WHAT IS BEING ASKED:
For this exercise, repeat the whole listing below exactly. Leave the pictures out.

DATASET RECORDS:
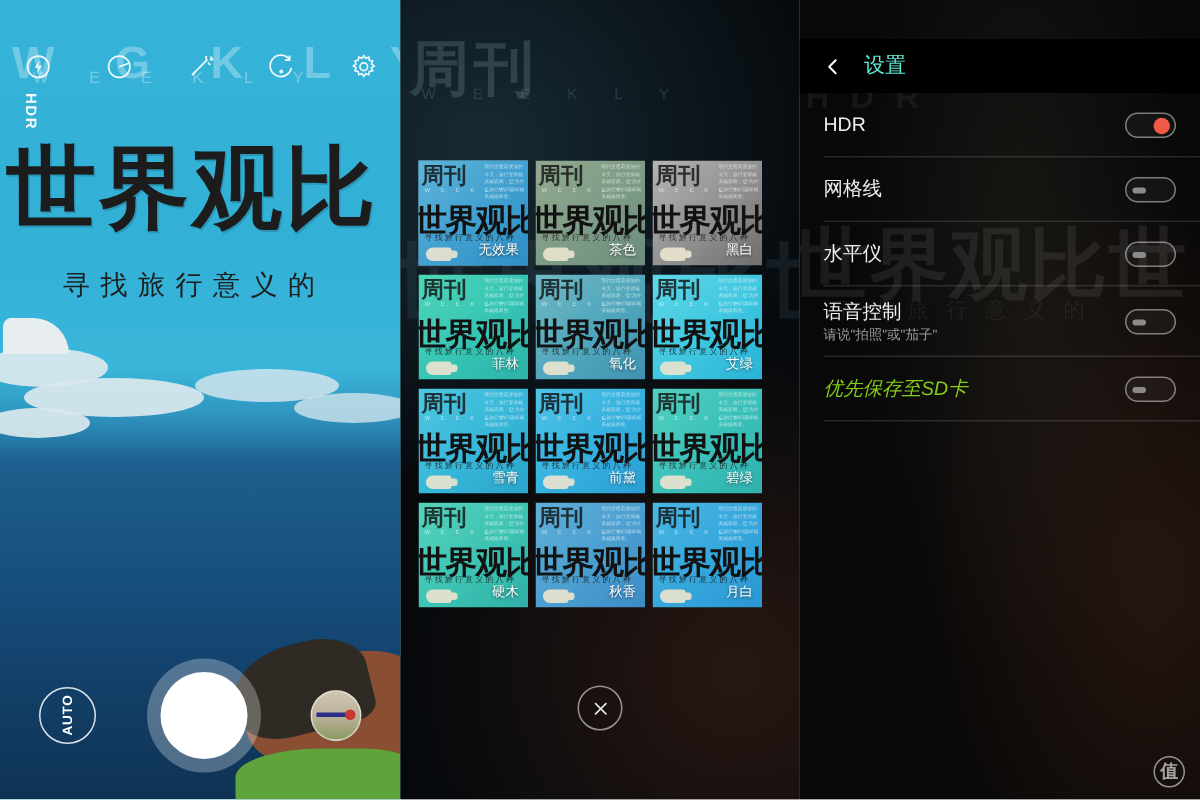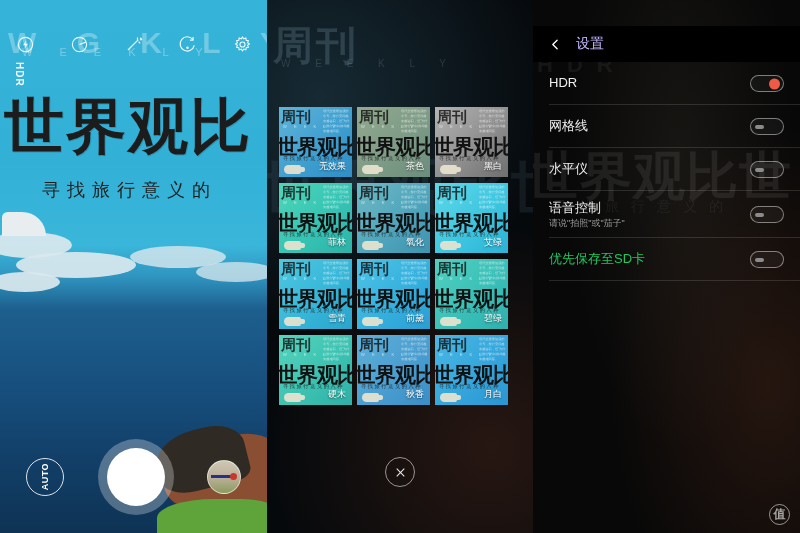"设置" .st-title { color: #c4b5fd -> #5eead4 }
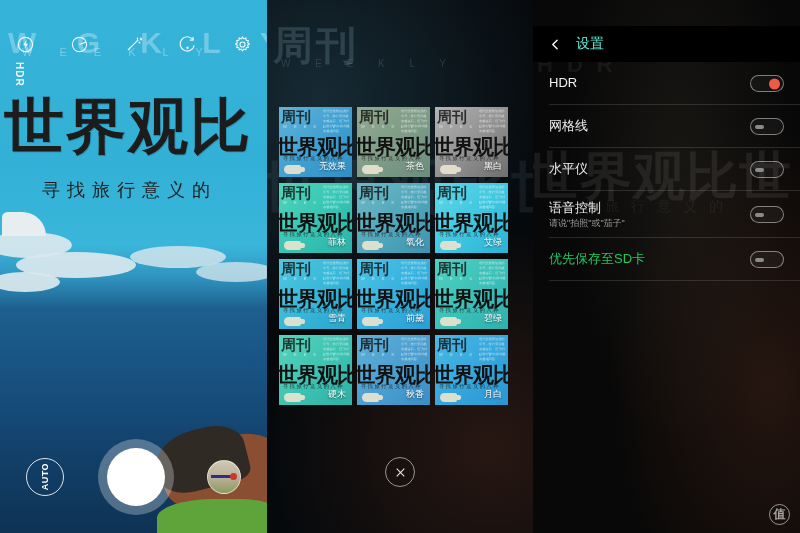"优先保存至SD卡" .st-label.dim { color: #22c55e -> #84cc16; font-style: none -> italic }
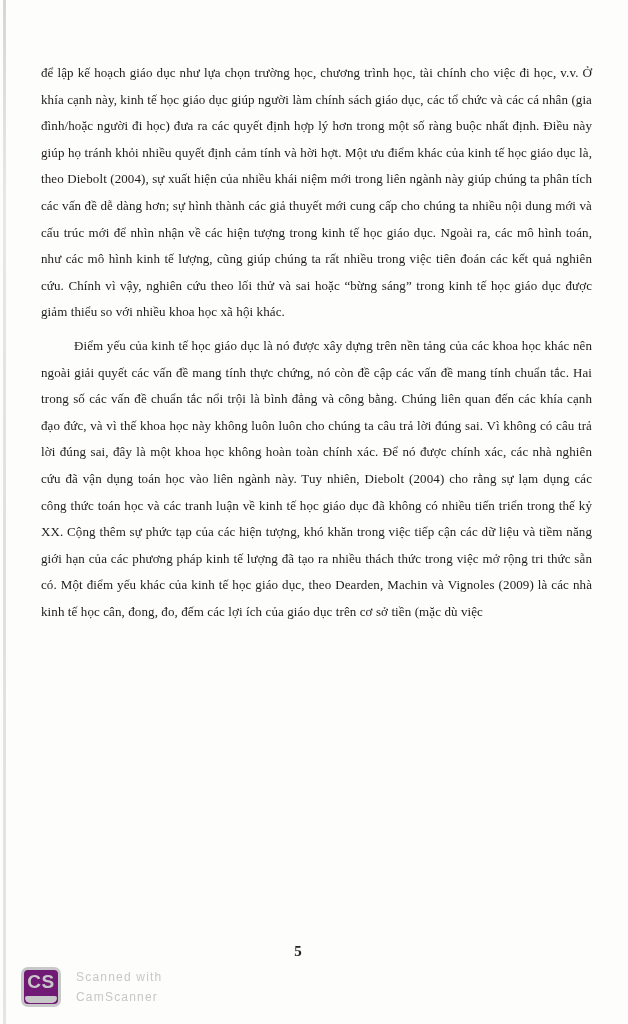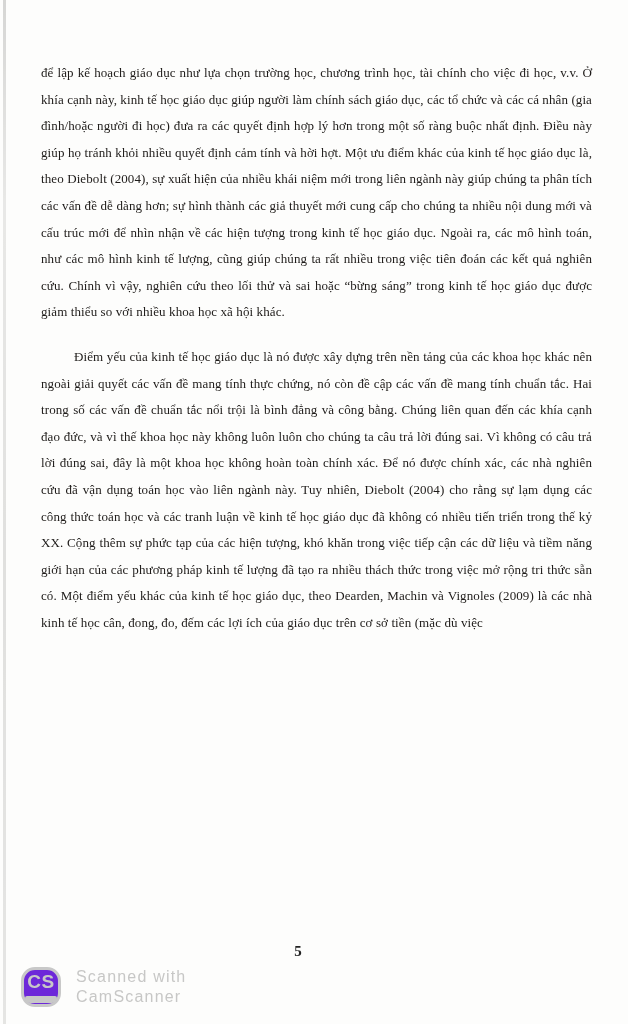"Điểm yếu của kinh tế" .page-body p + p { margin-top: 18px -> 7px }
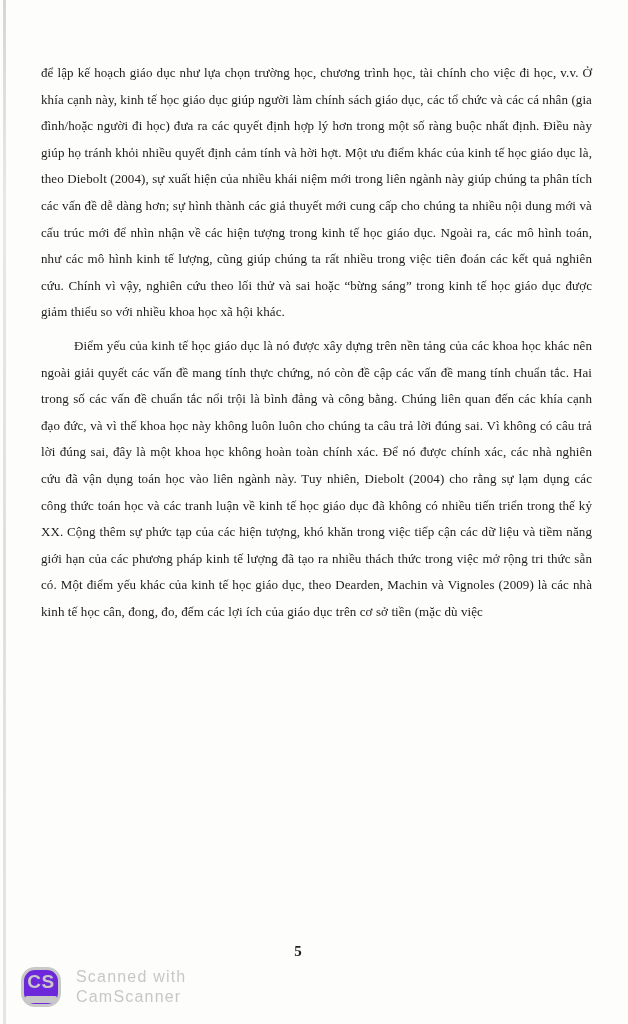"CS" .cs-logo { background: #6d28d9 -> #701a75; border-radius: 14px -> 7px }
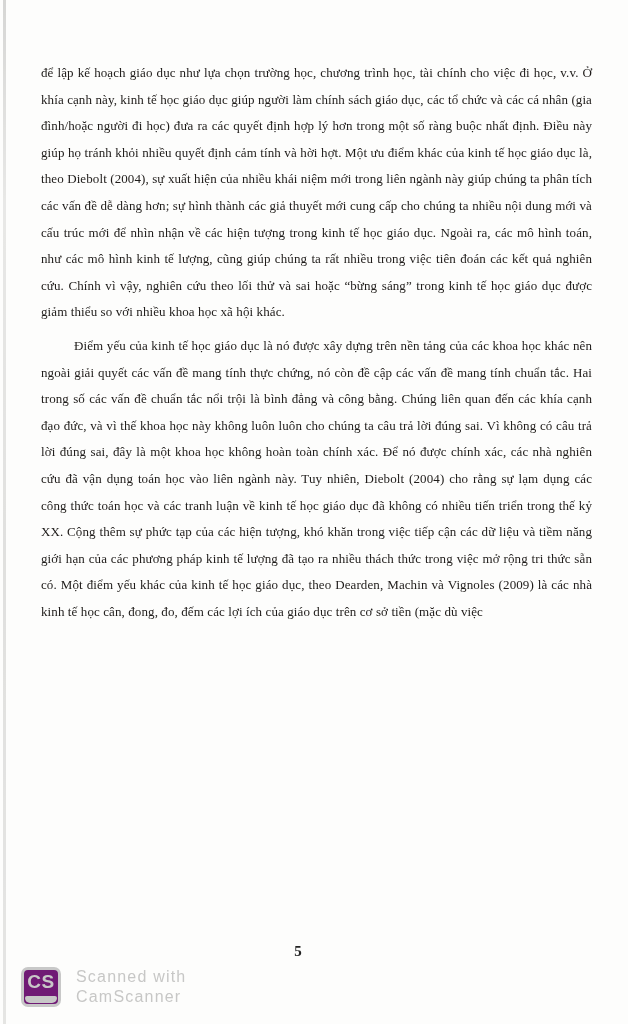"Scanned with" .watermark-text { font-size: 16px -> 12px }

RESULT OF THIS EXERCISE:
"设置" .st-title { color: #c4b5fd -> #5eead4 }
"优先保存至SD卡" .st-label.dim { color: #22c55e -> #84cc16; font-style: none -> italic }
"Điểm yếu của kinh tế" .page-body p + p { margin-top: 18px -> 7px }
"CS" .cs-logo { background: #6d28d9 -> #701a75; border-radius: 14px -> 7px }
"Scanned with" .watermark-text { font-size: 16px -> 12px }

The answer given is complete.